OTOH Allocating parking permits to property owners based on the parkable property frontage seems relatively fair so long as the permits are transferable (and hence useable by renters, friends etc.). And it’s a tiny (zero?) price to pay for increasing density even if it comes across as ostensibly sleazy or unfair.
I live in an urban village where they have been building with far fewer parking spots than living units for a while now, and you can see it in the diminished street parking. While I don’t oppose the practice I wonder about some of the numbers presented.
Sightline’s “sandwich” article says about 20% of people in apartments park “elsewhere” than their garage. Doesn’t conjecture where, but based on the people I know who live in places with garages like that I guess “elsewhere” could be on the street, because it is easier or more convenient. And as street parking diminishes, they will be choosing to park in the garage, using a lot of the 35% now going unused.

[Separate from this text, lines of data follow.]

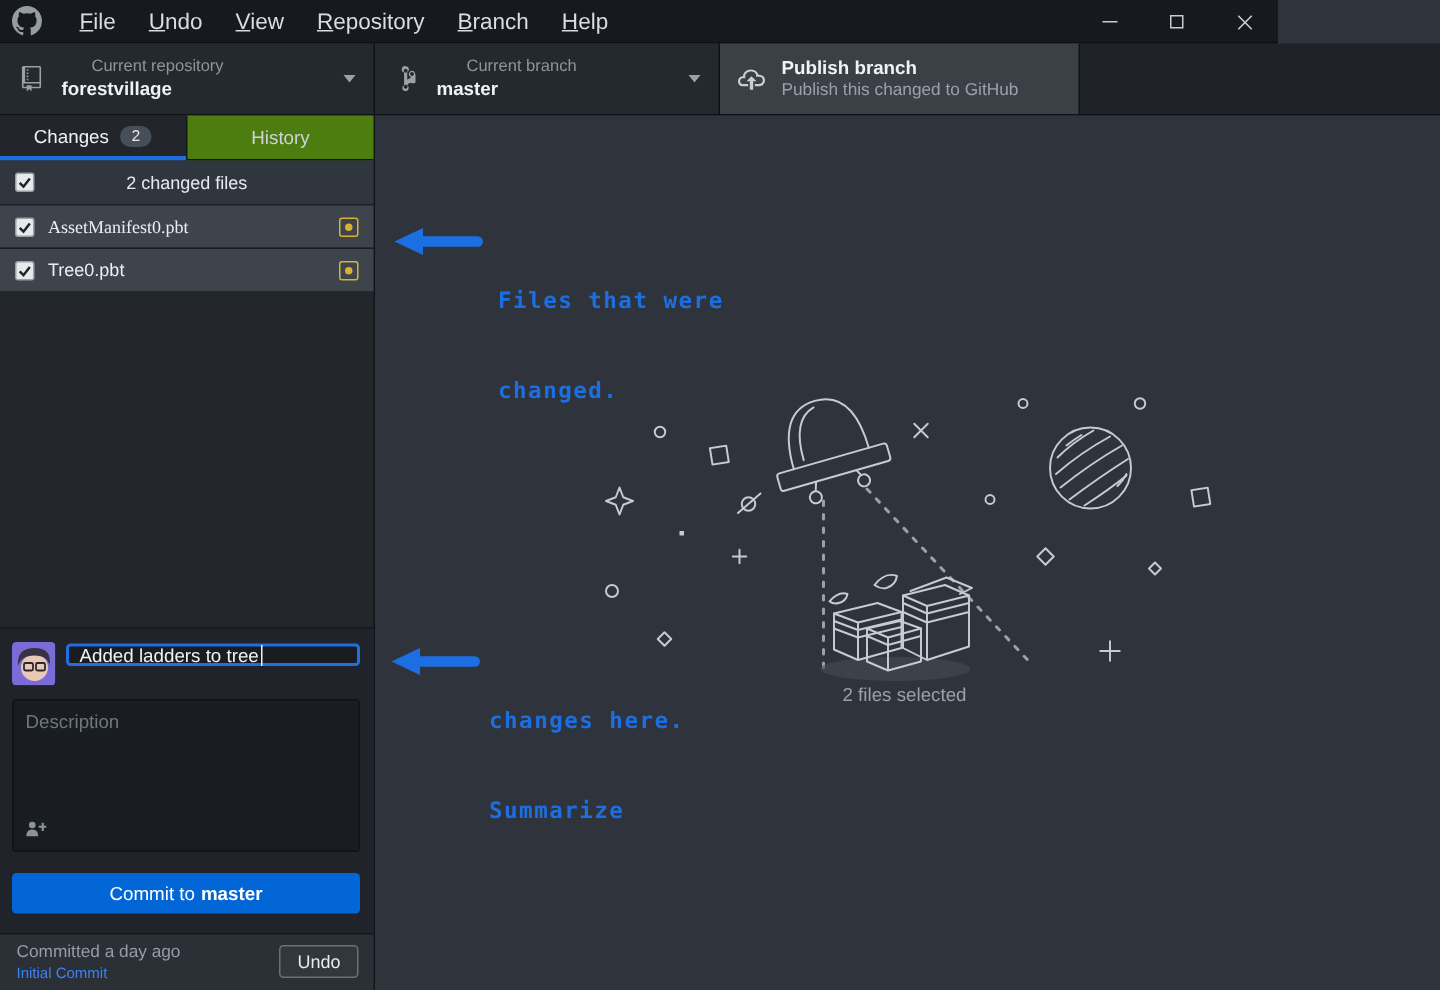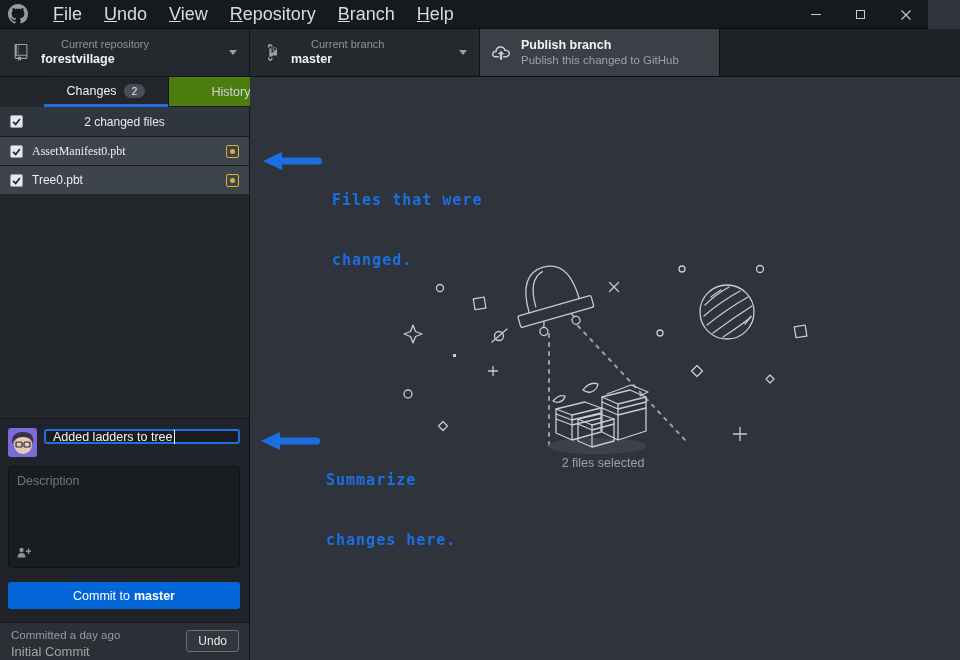--- a/index.html
+++ b/index.html
@@ -11,9 +11,9 @@
   }
   
   .titlebar {
-    position:absolute; left:0; top:0; width:928px; height:29px;
+    position:absolute; left:0; top:0; width:852px; height:29px;
     background:#16191d; border-bottom:1px solid #0c0e10;
-    display:flex; align-items:center; color:#d8dde2; font-size:18px;
+    display:flex; align-items:center; color:#d8dde2; font-size:15px;
   }
   .octologo { width:20px; height:20px; margin:0 14px 0 8px; }
   .menu-item { display:inline-block; padding:4px 11px; cursor:default; }

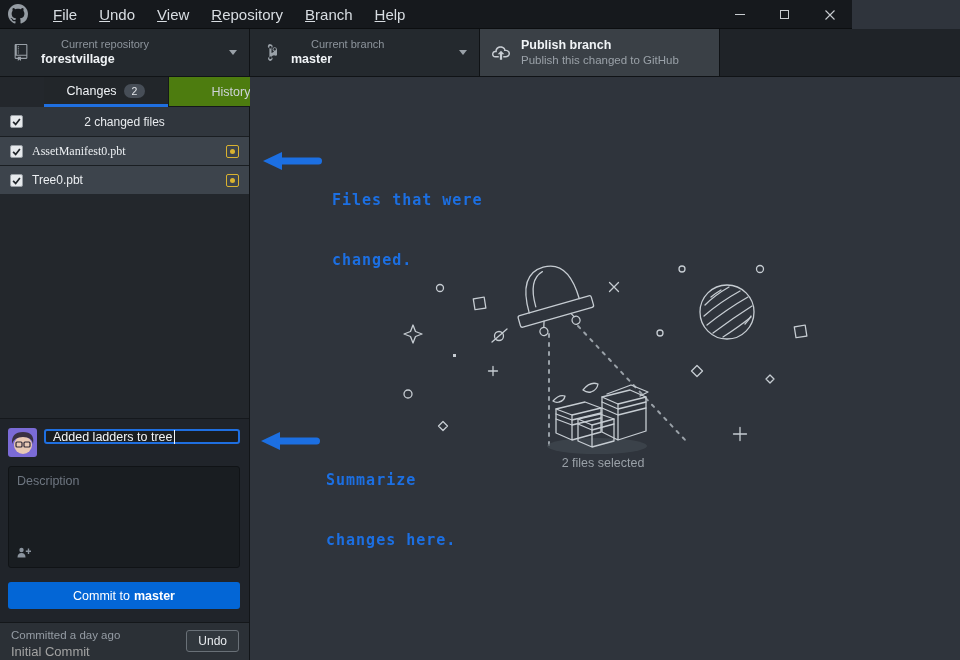--- a/index.html
+++ b/index.html
@@ -36,7 +36,7 @@
   .chev { position:absolute; right:12px; top:21px; width:0; height:0; border-left:4px solid transparent; border-right:4px solid transparent; border-top:5px solid #9aa1a8; }
   
   .sidebar { position:absolute; left:0; top:77px; width:250px; height:583px; background:#23272c; border-right:1px solid #121518; }
-  .tabbar { position:absolute; left:0; top:0; width:100%; height:30px; display:flex;margin-left:44px; }
+  .tabbar { position:absolute; left:0; top:0; width:100%; height:30px; display:flex; }
   .tab { flex:1; display:flex; align-items:center; justify-content:center; gap:7px; font-size:12.5px; cursor:default; }
   .tab-changes { background:#22262a; color:#f0f3f6; border-bottom:3px solid #1f6fe0; }
   .tab-history { background:#4d7c0f; color:#ced3d9; border-left:1px solid #15181b; border-bottom:1px solid #15181b; }

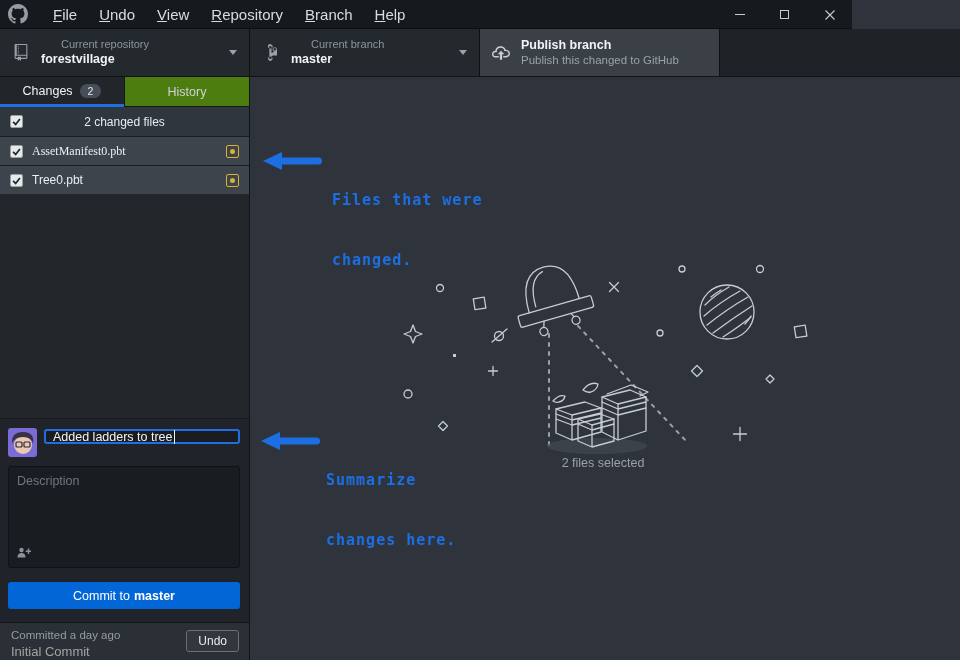--- a/index.html
+++ b/index.html
@@ -288,8 +288,8 @@
     <rect x="16" y="6.5" width="44" height="7" rx="3.5" fill="#1c6fe2"></rect>
   </svg>
   <div class="annotation" style="left:326px; top:430px;">
+    <div>changes here.</div>
     <div>Summarize</div>
-    <div>changes here.</div>
   </div>
 
 </div>

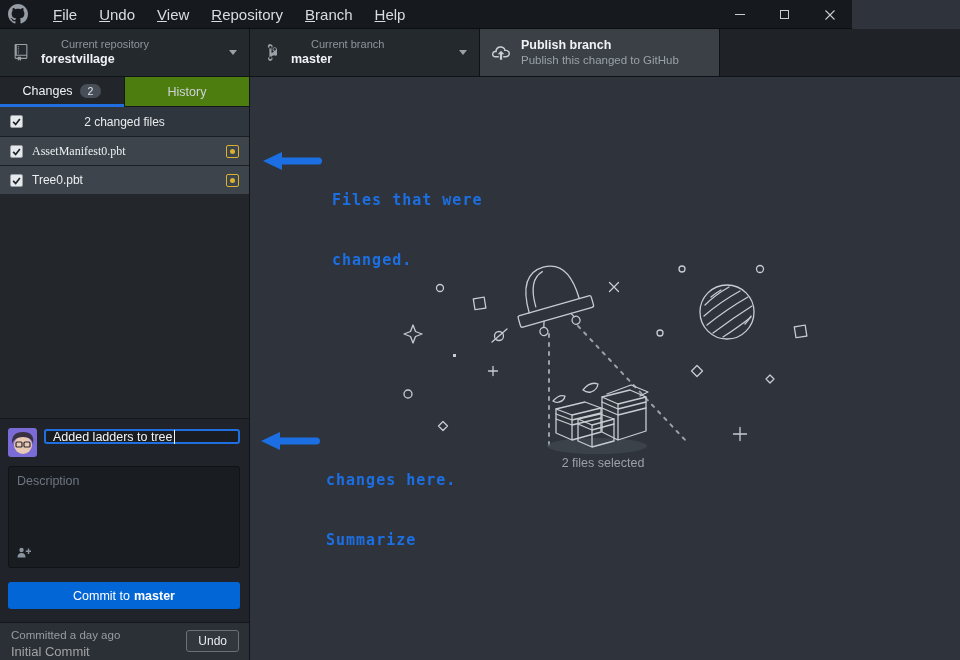--- a/index.html
+++ b/index.html
@@ -60,7 +60,7 @@
   
   .history-footer { position:absolute; left:0; top:545px; width:100%; height:38px; background:#2b3036; border-top:1px solid #14171a; }
   .hf-status { position:absolute; left:11px; top:6px; font-size:11.5px; color:#959ca4; }
-  .hf-title { position:absolute; left:11px; top:21px; font-size:13px; color:#a3a3a3; }
+  .hf-title { position:absolute; left:11px; top:21px; font-size:10px; color:#3b82f6; }
   .undo-btn { position:absolute; right:10px; top:7px; padding:3px 11px; font-size:12px; color:#e8ebee; background:#31373d; border:1px solid #697077; border-radius:3px; cursor:default; }
   
   .main { position:absolute; left:250px; top:77px; width:710px; height:583px; background:#2f343c; }

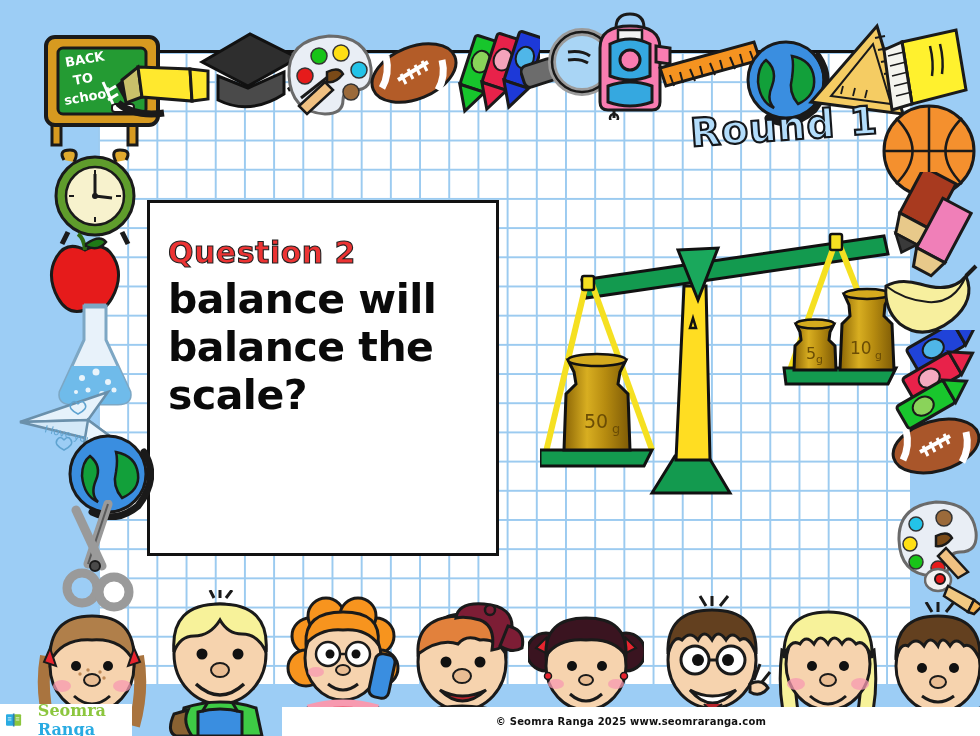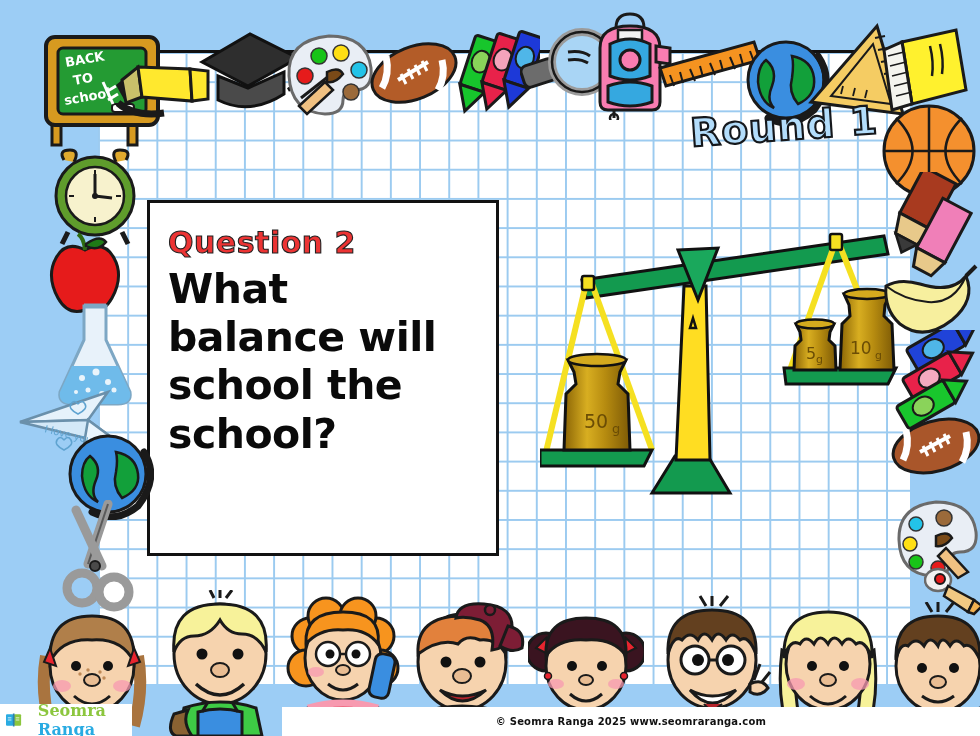--- a/index.html
+++ b/index.html
@@ -43,7 +43,7 @@
     font-family:"DejaVu Sans", sans-serif;
     font-size:30px;font-weight:bold;color:#ec3434;
     -webkit-text-stroke:1.1px #222;
-    letter-spacing:.5px;line-height:1.05;margin:10px 0 6px 0;
+    letter-spacing:.5px;line-height:1.05;margin:20px 0 6px 0;
   }
   .qtext{
     font-family:"DejaVu Sans", sans-serif;

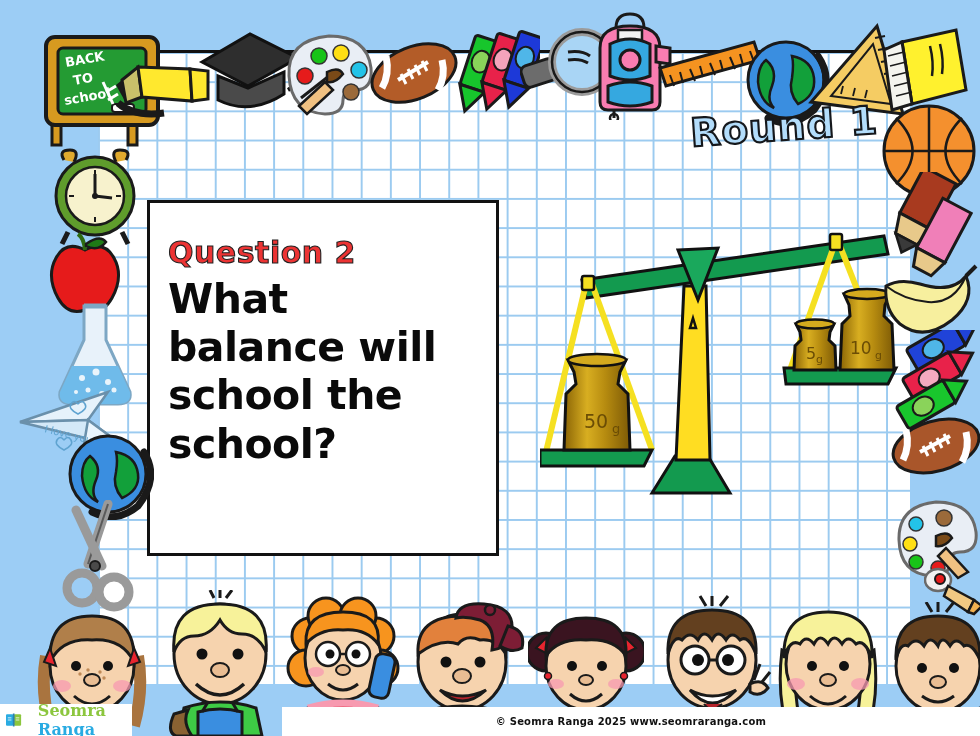--- a/index.html
+++ b/index.html
@@ -347,7 +347,6 @@
   <div class="qcard">
     <div class="qnum noselect">Question 2</div>
     <div class="qtext">
-      <div>What</div>
       <div>balance will</div>
       <div>school the</div>
       <div>school?</div>

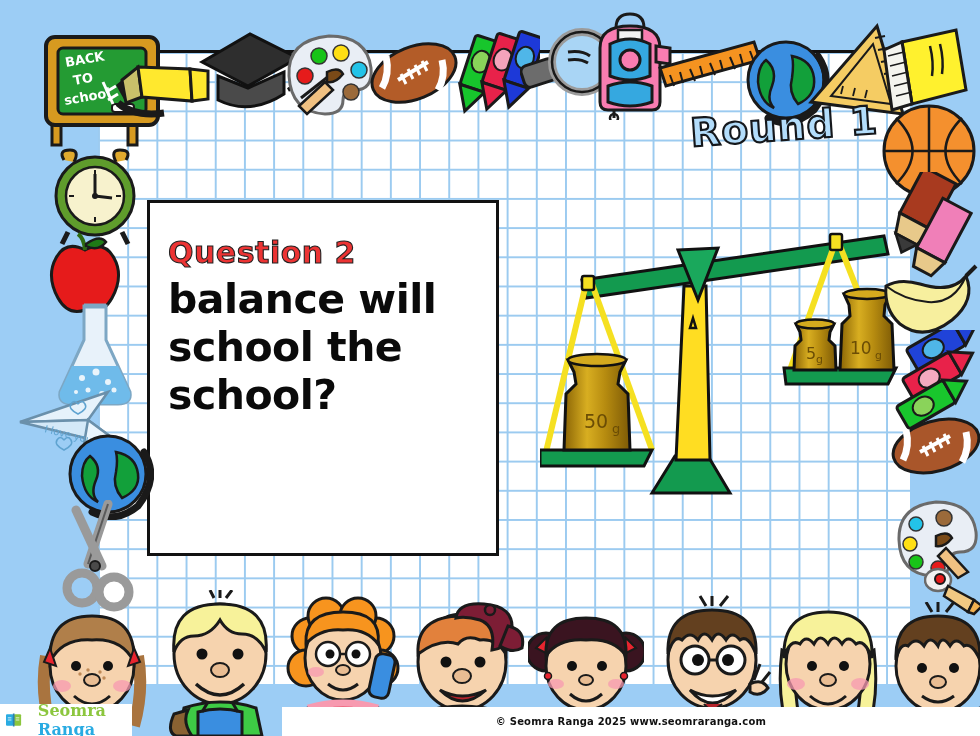--- a/index.html
+++ b/index.html
@@ -348,7 +348,7 @@
     <div class="qnum noselect">Question 2</div>
     <div class="qtext">
       <div>balance will</div>
-      <div>school the</div>
+      <div>balance the</div>
       <div>school?</div>
     </div>
   </div>

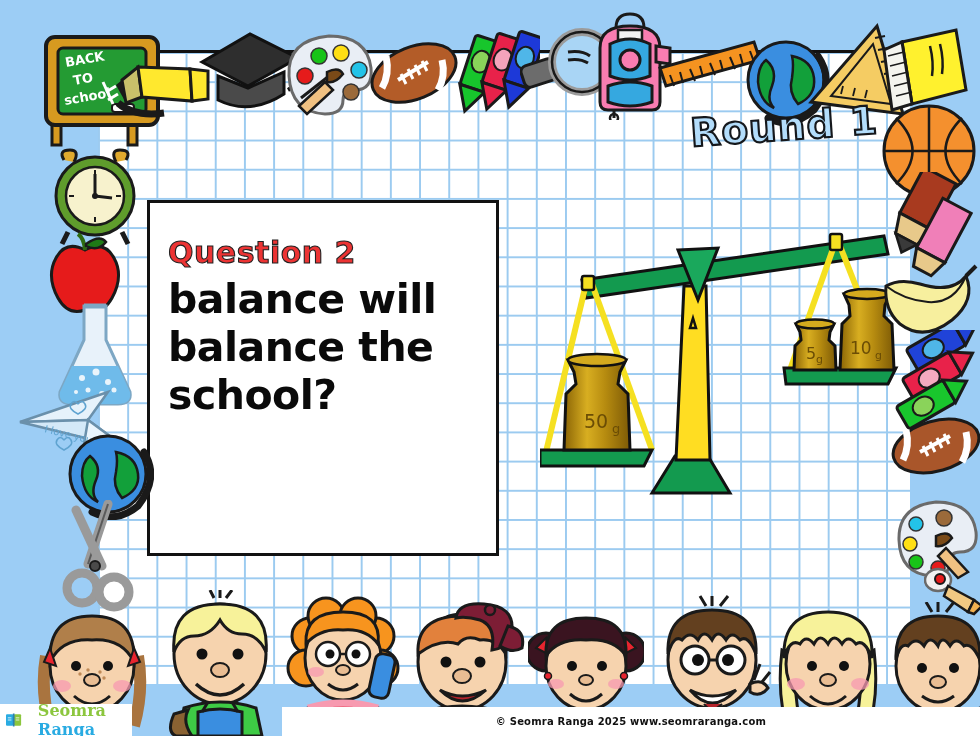--- a/index.html
+++ b/index.html
@@ -349,7 +349,7 @@
     <div class="qtext">
       <div>balance will</div>
       <div>balance the</div>
-      <div>school?</div>
+      <div>scale?</div>
     </div>
   </div>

People in apartments have as much right to street parking as homeowners, and I also know SF homeowners who park in the street for similar reasons, though they have off-street spots. But if most of the unused parking capacity for apartment buildings is really people parking in the street, doesn’t a big part of the argument for lowering parking requirements (already low in urban villages) go away? It would be nice to have a deeper look at the numbers.
I don’t necessarily have a problem with reducing parking requirements. It would also reduce the price of construction and therefore housing costs. But, the part about decoupling rent and charges for parking space may will have negative consequences. first, why not raise the overall rent so the parking portion is reflected in the living space rent and then charge a premium for the parking. To make it work the council would need to define the comparative amount charged respectively for parking and living space. Otherwise a landlord with ample offstreet parking would attribute maybe $10 for the parking space. I would think anything which regulates the amount or apportions a required % between living and parking space would be challenged in court as rent control. Then again, I think we would have more success overall if the city council looked to landlords as people interested in helping, rather than an enemy to affordable housing.
Realistically, landlords are neither people interested in helping or enemies to affordable housing. They are simply people renting their property for profit. The City has no reason to see them with any other lens, nor does anyone else.
Well that’s not true. Would you Then apply it anyone who does something for profit?